Philippe Labrecque: What sort of attacks can we expect in the future in the West and who are the perpetrators likely to be? Converts (Ottawa, Saint-Jean), radicalized nationals (Paris), returning ISIS fighters?

S. Hesam Houryaband: It is interesting to take a look at the makeup and followers of ISIS to understand the group’s ideology, and whom it is that Western security organizations need to watch out for. ISIS rank is divided into two main groups: a) already radicalized Muslims in Wahhabi/Salafi societies such as Saudi Arabia, Algeria, Egypt, etc., and b) the newly radicalized Muslims and converts to Islam in mainly Western societies. What should be of concern to Western societies is the latter group. These are individuals who live in Western societies and are fed up with what they see as “decadent” Western values and cultures. They either represent second or third generation Sunni Muslim immigrants who had never lived in their parents’ countries of origin, never experienced radical Islamic societies, or new converts to Islam who tend to show more radicalism to be accepted more by their newfound brethren, and wish to turn their impending environments into their backyard Caliphate! It is much easier for security organizations to identify and track returning jihadis than to identify homegrown extremists, and this is exactly where the challenge will arise.

Philippe Labrecque: The attacks against Charlie Hebdo has been claimed by Al-Qaeda Yemen, not ISIS. What is the relationship between al-Qaeda and ISIS, if any?

S. Hesam Houryaband: At this point in time it is futile to differentiate between Al-Qaeda and ISIS. The general ideology of both groups is the same, they both share common enemies in the West and non Sunni Muslims, and at times, both receive funding and logistical support from the same usual suspects. Also, it should be kept in mind that ISIS drew many of its members from ex Al-Qaeda operatives. So there is a lot of overlap and interchange between the two groups.   Also, as the recent Paris attacks show, there were possible collaborations and exchanges between the two brothers who assaulted the Charlie Hebdo offices, Cherif and Said Kouachi, and the kosher supermarket terrorists, Amedy Coulibaly and Hayat Boumeddiene. Even within Al-Qaeda itself there are many splinter groups. Eventually, it is only the name which changes, whereas the general framework and aim is the same.

Philippe Labrecque: How or who if funding ISIS and for what purpose?
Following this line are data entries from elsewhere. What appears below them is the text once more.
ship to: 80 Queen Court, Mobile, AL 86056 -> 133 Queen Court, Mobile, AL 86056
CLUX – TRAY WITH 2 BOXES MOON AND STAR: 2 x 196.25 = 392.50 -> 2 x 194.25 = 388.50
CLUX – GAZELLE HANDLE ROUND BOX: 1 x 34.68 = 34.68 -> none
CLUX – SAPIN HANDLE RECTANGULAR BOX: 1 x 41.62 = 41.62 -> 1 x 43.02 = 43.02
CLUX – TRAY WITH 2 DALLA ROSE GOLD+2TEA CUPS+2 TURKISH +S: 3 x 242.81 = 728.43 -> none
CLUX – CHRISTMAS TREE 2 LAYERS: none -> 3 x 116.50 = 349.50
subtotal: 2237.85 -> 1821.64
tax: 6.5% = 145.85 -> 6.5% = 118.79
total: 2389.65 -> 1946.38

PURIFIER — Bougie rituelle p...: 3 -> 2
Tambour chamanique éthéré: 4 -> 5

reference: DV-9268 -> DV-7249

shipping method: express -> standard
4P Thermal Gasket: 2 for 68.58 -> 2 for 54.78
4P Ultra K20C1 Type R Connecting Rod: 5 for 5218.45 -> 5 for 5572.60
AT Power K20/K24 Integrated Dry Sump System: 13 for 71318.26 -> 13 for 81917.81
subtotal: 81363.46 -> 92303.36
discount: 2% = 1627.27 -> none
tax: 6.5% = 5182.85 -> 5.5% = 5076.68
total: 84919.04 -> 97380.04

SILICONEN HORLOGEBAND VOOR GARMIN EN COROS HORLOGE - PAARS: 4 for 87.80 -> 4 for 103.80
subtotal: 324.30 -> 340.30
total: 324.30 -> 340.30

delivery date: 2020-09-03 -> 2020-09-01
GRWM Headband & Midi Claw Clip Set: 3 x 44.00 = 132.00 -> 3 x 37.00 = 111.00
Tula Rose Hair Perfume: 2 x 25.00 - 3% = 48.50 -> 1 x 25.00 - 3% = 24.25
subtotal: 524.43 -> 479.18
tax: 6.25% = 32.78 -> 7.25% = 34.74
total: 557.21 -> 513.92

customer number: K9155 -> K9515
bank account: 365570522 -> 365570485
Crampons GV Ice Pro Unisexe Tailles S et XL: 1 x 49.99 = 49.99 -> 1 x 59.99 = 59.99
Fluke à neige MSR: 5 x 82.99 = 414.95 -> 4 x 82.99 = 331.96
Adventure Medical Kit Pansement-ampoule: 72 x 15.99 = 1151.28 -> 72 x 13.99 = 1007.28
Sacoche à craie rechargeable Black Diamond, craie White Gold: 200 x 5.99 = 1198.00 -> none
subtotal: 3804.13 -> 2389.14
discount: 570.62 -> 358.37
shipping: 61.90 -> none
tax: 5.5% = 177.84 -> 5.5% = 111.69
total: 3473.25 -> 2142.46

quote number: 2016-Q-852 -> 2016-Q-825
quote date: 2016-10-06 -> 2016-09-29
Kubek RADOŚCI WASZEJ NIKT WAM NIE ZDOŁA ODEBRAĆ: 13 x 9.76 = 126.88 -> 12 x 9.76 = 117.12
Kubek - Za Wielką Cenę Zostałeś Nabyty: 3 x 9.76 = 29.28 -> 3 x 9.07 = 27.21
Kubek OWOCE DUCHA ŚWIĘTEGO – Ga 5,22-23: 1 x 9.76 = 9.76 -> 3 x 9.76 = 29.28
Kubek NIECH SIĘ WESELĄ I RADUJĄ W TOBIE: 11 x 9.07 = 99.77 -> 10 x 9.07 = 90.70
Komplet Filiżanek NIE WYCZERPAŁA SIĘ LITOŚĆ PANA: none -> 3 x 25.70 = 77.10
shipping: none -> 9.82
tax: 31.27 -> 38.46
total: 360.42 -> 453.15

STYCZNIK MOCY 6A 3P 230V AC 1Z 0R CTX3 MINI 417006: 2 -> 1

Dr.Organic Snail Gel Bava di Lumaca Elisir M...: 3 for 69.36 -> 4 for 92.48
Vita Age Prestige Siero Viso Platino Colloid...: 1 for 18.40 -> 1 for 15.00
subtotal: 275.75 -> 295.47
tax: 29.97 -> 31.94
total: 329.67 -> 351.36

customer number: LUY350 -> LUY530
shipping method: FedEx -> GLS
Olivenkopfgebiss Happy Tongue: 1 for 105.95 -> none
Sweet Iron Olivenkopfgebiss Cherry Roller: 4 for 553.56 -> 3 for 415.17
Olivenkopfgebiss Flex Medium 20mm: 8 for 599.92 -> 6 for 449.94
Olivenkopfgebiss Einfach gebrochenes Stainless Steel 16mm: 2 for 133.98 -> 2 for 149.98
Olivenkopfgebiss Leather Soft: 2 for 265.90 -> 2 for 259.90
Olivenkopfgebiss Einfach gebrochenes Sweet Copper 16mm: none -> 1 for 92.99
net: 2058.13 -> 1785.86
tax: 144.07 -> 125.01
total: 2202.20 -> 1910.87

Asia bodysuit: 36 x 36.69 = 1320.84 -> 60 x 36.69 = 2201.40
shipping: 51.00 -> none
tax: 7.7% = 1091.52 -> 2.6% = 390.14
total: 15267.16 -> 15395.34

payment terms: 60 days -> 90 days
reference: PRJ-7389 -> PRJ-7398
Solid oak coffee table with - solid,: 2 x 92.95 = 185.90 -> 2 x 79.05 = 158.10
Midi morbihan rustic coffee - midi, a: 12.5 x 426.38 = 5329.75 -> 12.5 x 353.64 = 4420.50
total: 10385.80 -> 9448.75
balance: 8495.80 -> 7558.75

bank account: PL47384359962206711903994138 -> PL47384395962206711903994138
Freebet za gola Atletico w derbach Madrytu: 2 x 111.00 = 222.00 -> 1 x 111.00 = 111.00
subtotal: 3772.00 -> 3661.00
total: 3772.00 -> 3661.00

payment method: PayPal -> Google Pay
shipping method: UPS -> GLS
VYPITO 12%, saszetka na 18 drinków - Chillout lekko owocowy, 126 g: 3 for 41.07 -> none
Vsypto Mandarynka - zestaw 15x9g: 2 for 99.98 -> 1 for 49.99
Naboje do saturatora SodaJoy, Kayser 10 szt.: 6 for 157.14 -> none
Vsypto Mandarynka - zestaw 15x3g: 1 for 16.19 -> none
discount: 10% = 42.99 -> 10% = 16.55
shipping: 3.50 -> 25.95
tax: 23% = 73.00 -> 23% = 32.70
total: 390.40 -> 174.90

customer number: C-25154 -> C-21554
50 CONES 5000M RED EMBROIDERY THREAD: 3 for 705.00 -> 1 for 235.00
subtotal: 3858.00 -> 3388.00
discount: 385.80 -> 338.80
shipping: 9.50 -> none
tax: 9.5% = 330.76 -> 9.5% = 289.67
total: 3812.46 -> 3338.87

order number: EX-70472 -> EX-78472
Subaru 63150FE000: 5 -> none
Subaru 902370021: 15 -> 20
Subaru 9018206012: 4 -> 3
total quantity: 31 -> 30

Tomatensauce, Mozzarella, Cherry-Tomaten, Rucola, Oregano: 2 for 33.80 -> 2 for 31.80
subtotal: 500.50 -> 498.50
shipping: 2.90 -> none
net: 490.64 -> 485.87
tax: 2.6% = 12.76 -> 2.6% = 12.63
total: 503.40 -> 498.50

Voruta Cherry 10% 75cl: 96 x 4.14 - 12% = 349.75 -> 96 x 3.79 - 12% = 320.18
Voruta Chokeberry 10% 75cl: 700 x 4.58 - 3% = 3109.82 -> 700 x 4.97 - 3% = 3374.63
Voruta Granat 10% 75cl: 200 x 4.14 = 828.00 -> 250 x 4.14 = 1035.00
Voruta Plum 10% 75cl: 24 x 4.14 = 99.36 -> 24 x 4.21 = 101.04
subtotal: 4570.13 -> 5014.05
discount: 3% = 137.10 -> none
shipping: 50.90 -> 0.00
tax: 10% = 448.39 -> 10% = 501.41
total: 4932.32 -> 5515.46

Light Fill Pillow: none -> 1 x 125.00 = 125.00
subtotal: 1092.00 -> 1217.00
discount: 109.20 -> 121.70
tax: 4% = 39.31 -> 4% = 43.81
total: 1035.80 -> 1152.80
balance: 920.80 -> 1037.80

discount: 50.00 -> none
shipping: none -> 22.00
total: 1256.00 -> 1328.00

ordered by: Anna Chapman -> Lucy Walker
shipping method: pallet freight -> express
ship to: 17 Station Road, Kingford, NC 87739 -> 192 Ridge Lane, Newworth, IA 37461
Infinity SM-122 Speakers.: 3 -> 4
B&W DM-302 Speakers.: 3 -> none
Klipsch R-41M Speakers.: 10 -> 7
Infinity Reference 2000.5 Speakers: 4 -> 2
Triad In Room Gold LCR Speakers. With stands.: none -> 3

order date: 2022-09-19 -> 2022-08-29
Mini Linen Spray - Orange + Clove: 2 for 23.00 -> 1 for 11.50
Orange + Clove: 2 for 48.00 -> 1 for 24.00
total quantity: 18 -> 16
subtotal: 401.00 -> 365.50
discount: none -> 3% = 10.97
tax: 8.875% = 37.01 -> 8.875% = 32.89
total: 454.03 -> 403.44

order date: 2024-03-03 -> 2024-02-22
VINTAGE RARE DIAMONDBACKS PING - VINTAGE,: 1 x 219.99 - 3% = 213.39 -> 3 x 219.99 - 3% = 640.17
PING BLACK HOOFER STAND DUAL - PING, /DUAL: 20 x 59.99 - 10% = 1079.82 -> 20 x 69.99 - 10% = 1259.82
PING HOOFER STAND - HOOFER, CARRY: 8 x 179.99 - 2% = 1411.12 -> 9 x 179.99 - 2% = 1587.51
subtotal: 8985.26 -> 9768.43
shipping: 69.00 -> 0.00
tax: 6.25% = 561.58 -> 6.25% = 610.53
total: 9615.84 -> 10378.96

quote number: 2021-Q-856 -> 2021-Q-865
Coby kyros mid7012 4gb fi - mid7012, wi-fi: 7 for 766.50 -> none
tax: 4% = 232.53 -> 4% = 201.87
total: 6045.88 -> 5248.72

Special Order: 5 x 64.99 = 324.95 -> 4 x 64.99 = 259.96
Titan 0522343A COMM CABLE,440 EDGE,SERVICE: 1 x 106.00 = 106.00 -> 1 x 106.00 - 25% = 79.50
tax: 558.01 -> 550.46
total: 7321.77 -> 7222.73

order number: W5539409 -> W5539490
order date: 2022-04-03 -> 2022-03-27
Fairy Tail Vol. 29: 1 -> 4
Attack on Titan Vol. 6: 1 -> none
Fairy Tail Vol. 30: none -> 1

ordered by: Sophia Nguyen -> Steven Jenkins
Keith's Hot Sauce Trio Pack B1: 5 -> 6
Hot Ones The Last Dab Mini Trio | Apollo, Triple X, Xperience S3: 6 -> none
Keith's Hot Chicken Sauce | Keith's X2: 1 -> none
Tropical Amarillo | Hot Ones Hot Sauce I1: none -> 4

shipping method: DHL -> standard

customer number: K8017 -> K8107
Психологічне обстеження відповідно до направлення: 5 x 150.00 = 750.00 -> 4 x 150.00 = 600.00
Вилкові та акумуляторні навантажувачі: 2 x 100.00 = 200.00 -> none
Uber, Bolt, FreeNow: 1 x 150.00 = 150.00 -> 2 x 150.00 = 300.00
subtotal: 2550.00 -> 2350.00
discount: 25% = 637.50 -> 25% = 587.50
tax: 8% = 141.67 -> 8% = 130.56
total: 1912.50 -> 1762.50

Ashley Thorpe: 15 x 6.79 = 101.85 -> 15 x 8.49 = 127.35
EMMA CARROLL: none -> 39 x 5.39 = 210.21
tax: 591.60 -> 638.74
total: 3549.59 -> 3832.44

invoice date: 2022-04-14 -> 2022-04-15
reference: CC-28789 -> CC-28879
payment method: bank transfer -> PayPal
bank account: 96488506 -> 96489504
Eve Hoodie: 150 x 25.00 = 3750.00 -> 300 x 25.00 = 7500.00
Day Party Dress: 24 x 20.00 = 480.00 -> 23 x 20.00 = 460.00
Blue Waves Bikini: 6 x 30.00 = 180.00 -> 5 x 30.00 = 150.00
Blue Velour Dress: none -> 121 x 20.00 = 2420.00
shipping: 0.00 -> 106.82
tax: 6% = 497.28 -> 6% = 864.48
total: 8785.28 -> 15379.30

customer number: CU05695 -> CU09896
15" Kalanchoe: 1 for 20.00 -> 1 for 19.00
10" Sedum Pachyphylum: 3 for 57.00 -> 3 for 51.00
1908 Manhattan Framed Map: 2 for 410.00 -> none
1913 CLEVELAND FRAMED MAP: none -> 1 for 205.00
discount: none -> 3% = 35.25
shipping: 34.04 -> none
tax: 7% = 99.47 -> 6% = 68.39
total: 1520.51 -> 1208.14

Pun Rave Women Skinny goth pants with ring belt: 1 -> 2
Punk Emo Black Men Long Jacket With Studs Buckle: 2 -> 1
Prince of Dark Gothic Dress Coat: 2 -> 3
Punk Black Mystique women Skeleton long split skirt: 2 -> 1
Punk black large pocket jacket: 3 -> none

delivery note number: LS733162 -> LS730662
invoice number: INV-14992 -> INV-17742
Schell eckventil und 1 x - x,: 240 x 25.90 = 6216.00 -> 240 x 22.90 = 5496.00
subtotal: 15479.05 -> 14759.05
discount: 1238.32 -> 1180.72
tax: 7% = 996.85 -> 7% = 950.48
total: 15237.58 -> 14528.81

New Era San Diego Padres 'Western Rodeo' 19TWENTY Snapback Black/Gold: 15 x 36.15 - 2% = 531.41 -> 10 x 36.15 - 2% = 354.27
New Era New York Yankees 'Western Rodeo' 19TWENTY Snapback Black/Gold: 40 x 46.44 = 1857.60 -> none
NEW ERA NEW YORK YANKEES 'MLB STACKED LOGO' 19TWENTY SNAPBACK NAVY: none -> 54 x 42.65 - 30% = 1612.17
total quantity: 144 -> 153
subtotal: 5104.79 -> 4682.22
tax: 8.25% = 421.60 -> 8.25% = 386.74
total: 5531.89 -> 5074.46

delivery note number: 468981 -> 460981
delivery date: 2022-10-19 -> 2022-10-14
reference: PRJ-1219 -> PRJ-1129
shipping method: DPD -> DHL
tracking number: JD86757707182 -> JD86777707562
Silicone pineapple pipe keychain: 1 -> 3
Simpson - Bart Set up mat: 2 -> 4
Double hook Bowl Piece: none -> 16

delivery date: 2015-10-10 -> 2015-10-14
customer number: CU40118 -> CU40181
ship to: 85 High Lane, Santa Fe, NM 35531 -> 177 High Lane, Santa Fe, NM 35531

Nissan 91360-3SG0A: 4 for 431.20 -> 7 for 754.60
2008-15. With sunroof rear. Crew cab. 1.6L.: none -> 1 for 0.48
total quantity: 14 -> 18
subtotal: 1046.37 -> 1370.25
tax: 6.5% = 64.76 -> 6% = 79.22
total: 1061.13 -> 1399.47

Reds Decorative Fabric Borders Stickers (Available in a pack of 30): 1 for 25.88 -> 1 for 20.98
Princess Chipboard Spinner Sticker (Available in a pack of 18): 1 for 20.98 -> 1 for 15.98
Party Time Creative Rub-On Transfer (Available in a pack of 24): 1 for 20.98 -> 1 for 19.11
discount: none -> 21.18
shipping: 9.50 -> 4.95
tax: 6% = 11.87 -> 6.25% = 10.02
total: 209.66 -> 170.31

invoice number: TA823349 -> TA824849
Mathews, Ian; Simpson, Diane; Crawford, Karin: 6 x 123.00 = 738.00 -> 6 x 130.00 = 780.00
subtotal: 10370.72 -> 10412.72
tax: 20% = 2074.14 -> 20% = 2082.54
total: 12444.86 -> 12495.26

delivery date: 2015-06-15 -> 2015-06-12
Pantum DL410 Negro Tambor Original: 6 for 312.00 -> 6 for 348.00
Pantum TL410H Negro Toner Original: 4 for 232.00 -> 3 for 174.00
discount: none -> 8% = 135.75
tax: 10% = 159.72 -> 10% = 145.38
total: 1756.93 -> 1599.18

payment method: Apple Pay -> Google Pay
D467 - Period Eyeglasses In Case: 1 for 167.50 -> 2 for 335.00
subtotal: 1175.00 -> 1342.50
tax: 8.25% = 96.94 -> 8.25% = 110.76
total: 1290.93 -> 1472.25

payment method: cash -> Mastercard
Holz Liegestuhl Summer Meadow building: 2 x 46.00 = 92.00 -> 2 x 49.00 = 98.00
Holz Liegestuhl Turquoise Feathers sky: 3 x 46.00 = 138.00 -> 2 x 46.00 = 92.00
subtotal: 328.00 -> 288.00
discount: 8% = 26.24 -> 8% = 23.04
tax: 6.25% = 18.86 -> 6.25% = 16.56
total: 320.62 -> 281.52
S. Hesam Houryaband: Certainly several Arab countries in the Persian Gulf have been supporting ISIS financially and logistically, specifically Saudi Arabia, Qatar, Bahrain, and UAE. Their main aim is two-fold: to bring down the Bashar regime in Syria, as well as create a buffer against Iran and Hezbollah. And as was pointed out earlier, certain Western countries’ inadvertent ignorance and involvement at the beginning of the Syrian civil war, and whom they were dealing with, resulted in a lot of material support and arms falling in the wrong hands.

Saudi Arabia’s role should certainly not be overlooked, especially in its strategy to pit ISIS against the Iran-Syria-Hezbollah alliance. The Saudis know that the three parties in this alliance are indistinguishable, and therefore they initially aimed to create a force which could take on the Bashar army, knowing it would draw in Iran and Hezbollah, and at the same time, weaken the Shia government of Iraq. Except, sooner or later, ISIS will eventually turn its attention to south of Iraq in Saudi Arabia and Kuwait. And with the death of the Saudi king, there will confusion in the kingdom, which could prove advantageous to ISIS.